Technology media told us all to come on in, the water is fine,... and 98% of us did just that, making billionaires out of garage start up geeks, that if we passed on the street wouldn't even notice.
Does anyone now accept any of the blame for today’s combined plagues of disinformation, economic inequality, automation, and weaponized memetics?
Nope, they are mostly too busy in court fighting lawsuit, after lawsuit, after lawsuit by someone who was harmed in some way from the new technology, and after all a trillion dollar technology does attract it's share of grifters wanting to cash in.
Like ants at a picnic, they will come if you bring food......
In an interview Steve Jobs said as much that humanity was making a pact with the devil, so he named his company APPLE to give the masses access to the forbidden fruit, the tree of knowledge, and fully disclosing the fact of no turning back now, you've done sold your soul to the dark side.

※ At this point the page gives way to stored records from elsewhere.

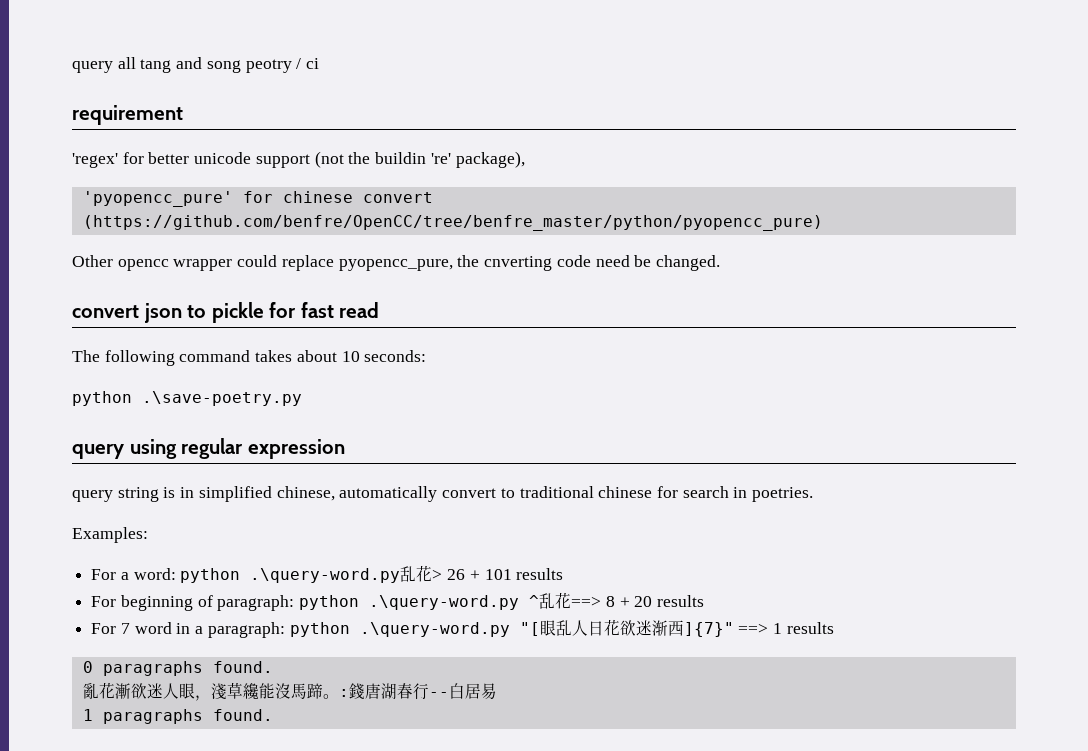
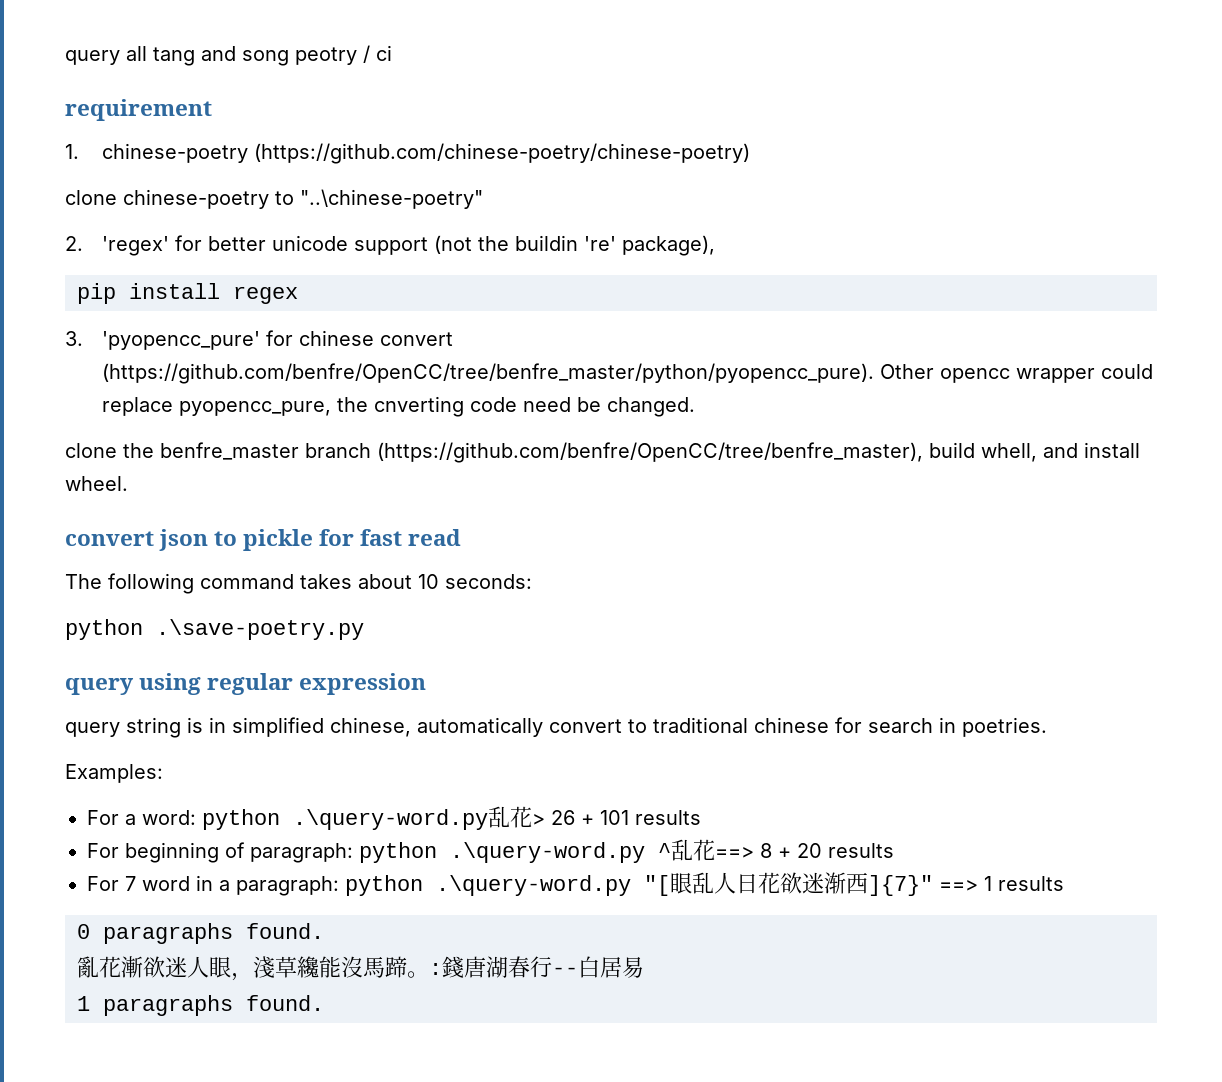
(183, 115) none -> [65,143,751,164] [65,189,483,209] [65,236,83,251] 1. chinese-poetry (https://github.com/chinese-poetry/chinese-poetry) // clone chinese-poetry to "..\chinese-poetry" // 2.
(525, 159) none -> [77,283,298,304] [65,331,83,346] pip install regex // 3.
[82,215,823,231] (https://github.com/benfre/OpenCC/tree/benfre_master/python/pyopencc_pure) // -> [102,363,875,384] (https://github.com/benfre/OpenCC/tree/benfre_master/python/pyopencc_pure).
(720, 263) none -> [65,442,1140,463] [65,476,128,491] // clone the benfre_master branch (https://github.com/benfre/OpenCC/tree/benfre_master), build whell, and install wheel.

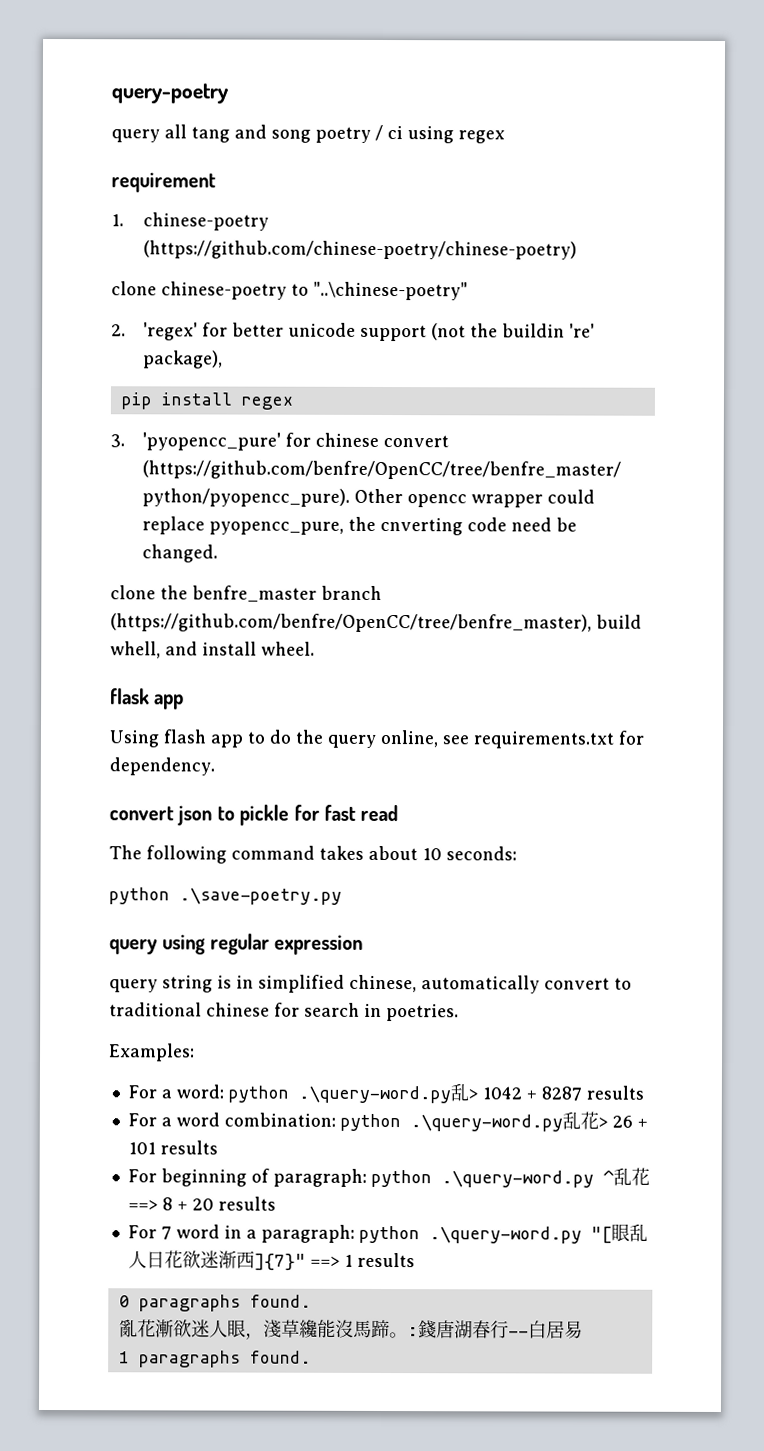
(65, 57) none -> [111,83,229,104] query-poetry //
[295,47,357,65] peotry -> [315,126,371,143] poetry
(392, 53) none -> [407,126,505,144] using regex
(128, 483) none -> [110,688,185,710] [109,729,644,749] [109,757,215,776] // flask app // Using flash app to do the query online, see requirements.txt for dependency.
(510, 817) none -> [467,1085,644,1101] [127,1111,581,1132] > 1042 + 8287 results // For a word combination: python .\query-word.py乱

And we all agreed, I mean didn't we,............. by the way Steve jobs renounced Christianity, he couldn't fathom the thought of christianity's god's bloody history of killing those that wouldn't believe.
And we bit into that apple that looked like our newfound power,.... not to mention all the cool video games we could fanatically shoot our opponents in, and play out our deepest desires,........... and exactly when did all the newfound school shootings start?
Think about it.
Many of the creators of that digital connectivity knew it would end up overwhelming a society accustomed to privacy, a limited number of social contacts, and news edited by experts from above. They understood that recording everything one said or did into a permanent database would pose moral, legal, and reputational challenges. They understood they were moving the masses who partook into a world where thinking would no longer be a personal activity but a collective one.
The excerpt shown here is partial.